空姐重新端上各色果汁上来,视线在白岁禾和王玉姗两人之间游移,评估是谁要点果汁。
“葡萄!”
又一声粗粝嗓音。
空姐循着声看过去,骇然发现说话的竟然是一只鸟。
原来从头到尾喊了她三次要果汁的竟然是一只会说话的鹦鹉。
空姐一脸震惊,睁大眼将一杯葡萄汁放在小茶几上。
灰鹦鹉轻轻往小茶几上一跳,低头喝了一口葡萄汁,居然还将湿漉漉的喙在铺在小茶几的餐巾纸上蹭了蹭。
林文贺被空姐接连打扰了两次,他的注意力其实已经不在游戏上了。眼角余光瞟见空姐再度凑了上来,一开始还火气上涌以为空姐是想钓他,接着就看见空姐端着果汁问隔壁白岁禾去了。
这空姐身上肯定背了kpi对吧?
林文贺心生好奇摘下耳机扭头看去,然后就看到灰鹦鹉给自己点了一杯葡萄汁。
林文贺昨天来得晚,没有瞧见灰鹦鹉说人话给白老爷子祝寿的逗趣场面。刚刚只顾着和白岁禾说话也没留意到靠窗位置上还坐着一只鸟。
直到现在他才后知后觉白岁禾带了一只会说人话的灰鹦鹉。
林文贺心痒痒,想逗这只灰鹦鹉。
可是无论他如何嘬嘬嘬,灰鹦鹉仍旧昂着鸟脑袋不理他。
“空姐,来点瓜子谢谢!”
林文贺招呼空姐过来。
“好的,先生请稍等。”空姐从震惊中回过神来,嘴上弯起完美弧度。
头等舱的服务很周到,不过像瓜子这样比较冷门的并不在日常之列。
所幸飞机上备货齐全,空姐清晰记得飞机起飞之前盘点时有瓜子这一项记录,翻找了一下很快用托盘端了一盘瓜子过来。
“瓜子,要吃吗?”
林文贺拿到瓜子就要逗灰鹦鹉。
空姐见状心中浮起果然如此的一抹了然,私心里她是很想站在这里继续看鸟,职业道德又让她忍不住想提醒林文贺随便喂别人的鸟是不对的。
灰鹦鹉不知道空姐的纠结,它压根不理会林文贺的逗弄。
只见它歪着脑袋看向林文贺,在林文贺以为灰鹦鹉会飞过来啄食瓜子的时候,灰鹦鹉一张嘴就是“空姐,来点瓜子谢谢!”
字眼和腔调与林文贺丝毫不差,只除了它的嗓音比林文贺粗粝。
“好的,先生请稍等。
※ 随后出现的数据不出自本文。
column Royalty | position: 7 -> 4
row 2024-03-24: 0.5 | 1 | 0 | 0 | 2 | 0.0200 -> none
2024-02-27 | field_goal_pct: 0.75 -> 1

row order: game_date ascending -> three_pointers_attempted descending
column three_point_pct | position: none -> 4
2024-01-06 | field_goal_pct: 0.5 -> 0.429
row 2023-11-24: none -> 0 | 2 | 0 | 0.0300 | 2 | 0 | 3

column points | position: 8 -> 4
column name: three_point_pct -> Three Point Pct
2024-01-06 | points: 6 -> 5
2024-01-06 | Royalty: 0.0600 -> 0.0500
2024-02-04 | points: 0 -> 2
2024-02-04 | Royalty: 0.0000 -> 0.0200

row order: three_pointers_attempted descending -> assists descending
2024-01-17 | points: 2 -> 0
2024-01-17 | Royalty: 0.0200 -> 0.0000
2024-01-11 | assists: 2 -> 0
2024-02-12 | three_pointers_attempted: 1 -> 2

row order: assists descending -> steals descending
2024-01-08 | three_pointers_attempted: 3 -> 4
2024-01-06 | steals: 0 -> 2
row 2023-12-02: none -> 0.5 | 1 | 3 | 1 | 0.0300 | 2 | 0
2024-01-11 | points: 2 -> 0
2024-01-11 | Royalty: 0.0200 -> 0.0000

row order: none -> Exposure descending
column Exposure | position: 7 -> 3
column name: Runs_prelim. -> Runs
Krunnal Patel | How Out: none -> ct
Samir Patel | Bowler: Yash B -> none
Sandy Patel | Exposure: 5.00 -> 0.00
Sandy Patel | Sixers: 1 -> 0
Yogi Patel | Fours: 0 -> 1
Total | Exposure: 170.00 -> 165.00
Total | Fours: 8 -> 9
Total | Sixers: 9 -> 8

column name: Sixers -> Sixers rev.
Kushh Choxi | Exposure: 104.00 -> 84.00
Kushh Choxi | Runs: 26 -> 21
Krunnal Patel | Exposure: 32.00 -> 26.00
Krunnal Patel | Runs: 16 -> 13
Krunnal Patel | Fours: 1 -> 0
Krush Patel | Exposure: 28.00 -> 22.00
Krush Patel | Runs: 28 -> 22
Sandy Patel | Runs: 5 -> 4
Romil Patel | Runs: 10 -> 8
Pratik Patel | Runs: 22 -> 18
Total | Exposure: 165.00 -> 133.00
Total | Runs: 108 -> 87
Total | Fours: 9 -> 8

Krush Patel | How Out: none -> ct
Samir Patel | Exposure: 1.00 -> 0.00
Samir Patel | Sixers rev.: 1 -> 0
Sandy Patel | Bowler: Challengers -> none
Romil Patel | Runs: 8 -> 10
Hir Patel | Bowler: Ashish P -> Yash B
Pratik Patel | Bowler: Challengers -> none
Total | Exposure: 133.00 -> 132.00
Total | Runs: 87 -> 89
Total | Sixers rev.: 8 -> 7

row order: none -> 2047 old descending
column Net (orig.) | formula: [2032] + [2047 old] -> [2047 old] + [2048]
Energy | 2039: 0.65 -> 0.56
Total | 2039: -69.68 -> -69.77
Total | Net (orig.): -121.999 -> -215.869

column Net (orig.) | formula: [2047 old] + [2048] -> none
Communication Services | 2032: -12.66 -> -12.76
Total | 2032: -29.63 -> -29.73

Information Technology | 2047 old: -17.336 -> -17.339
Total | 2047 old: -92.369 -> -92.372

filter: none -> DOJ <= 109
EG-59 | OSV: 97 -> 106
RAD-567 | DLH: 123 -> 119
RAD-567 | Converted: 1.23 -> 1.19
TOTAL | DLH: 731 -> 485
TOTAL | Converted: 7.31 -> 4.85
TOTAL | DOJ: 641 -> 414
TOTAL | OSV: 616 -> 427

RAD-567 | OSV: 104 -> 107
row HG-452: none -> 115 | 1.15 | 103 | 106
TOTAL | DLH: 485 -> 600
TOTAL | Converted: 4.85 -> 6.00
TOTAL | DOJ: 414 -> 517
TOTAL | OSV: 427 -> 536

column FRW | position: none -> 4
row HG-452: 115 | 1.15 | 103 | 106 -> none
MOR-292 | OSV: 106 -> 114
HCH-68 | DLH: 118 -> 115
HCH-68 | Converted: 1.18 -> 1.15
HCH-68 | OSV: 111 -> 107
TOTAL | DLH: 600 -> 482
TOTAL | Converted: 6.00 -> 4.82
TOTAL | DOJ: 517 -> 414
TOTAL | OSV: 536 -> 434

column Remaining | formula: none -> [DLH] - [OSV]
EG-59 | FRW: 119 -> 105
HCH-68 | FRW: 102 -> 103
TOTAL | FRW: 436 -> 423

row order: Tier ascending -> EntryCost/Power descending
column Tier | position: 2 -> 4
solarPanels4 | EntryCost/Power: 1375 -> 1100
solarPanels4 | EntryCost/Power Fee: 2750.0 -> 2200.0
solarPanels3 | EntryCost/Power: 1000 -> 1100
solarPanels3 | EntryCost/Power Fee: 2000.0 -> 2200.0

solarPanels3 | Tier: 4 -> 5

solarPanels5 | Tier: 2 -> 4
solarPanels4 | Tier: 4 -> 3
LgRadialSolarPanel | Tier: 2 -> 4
”空姐条件反射就是一句敬语。
“大宝姐!”
空姐晕乎乎地转身去给灰鹦鹉拿瓜子,压根没反应过来灰鹦鹉那句大宝姐是在强调它的性别,它是一只漂亮的雌性鹦鹉,不是公滴。
林文贺已经看得目瞪口呆了。
他没有想到一只灰鹦鹉居然会自己主动点葡萄汁,还不吃嗟来之食,自己主动问空姐要瓜子。
如果说之前被爷爷押着去农村搞变形记是有点不情愿,那现在林文贺就已经被这只灰鹦鹉激起了浓烈的兴趣,比让他追最高傲的女明星还带劲。
飞机降落之前,空姐温柔将白岁禾唤醒。
白岁禾摘下眼罩先看了眼灰鹦鹉,看到它安安分分待在座位里,她伸手摸了摸灰鹦鹉的脑袋以示夸奖。
“岁禾,这鹦鹉叫什么名字?”
林文贺非常自来熟地追问白岁禾灰鹦鹉的名字。
“大宝姐。”白岁禾回答。
“大宝姐,你好呀!”林文贺像得了允许摸狗的路人,十分热情地和灰鹦鹉打招呼。
“你好!沙瓦迪卡!”
灰鹦鹉知道现在能嚷嚷了,叫得那个激昂。
林文贺得到灰鹦鹉回应十分高兴,先是获得了和灰鹦鹉的对话权,接着又获得了灰鹦鹉站在他肩膀的接触权,等他们走到停车场那儿,林文贺已经混到了越野车车厢一个位置。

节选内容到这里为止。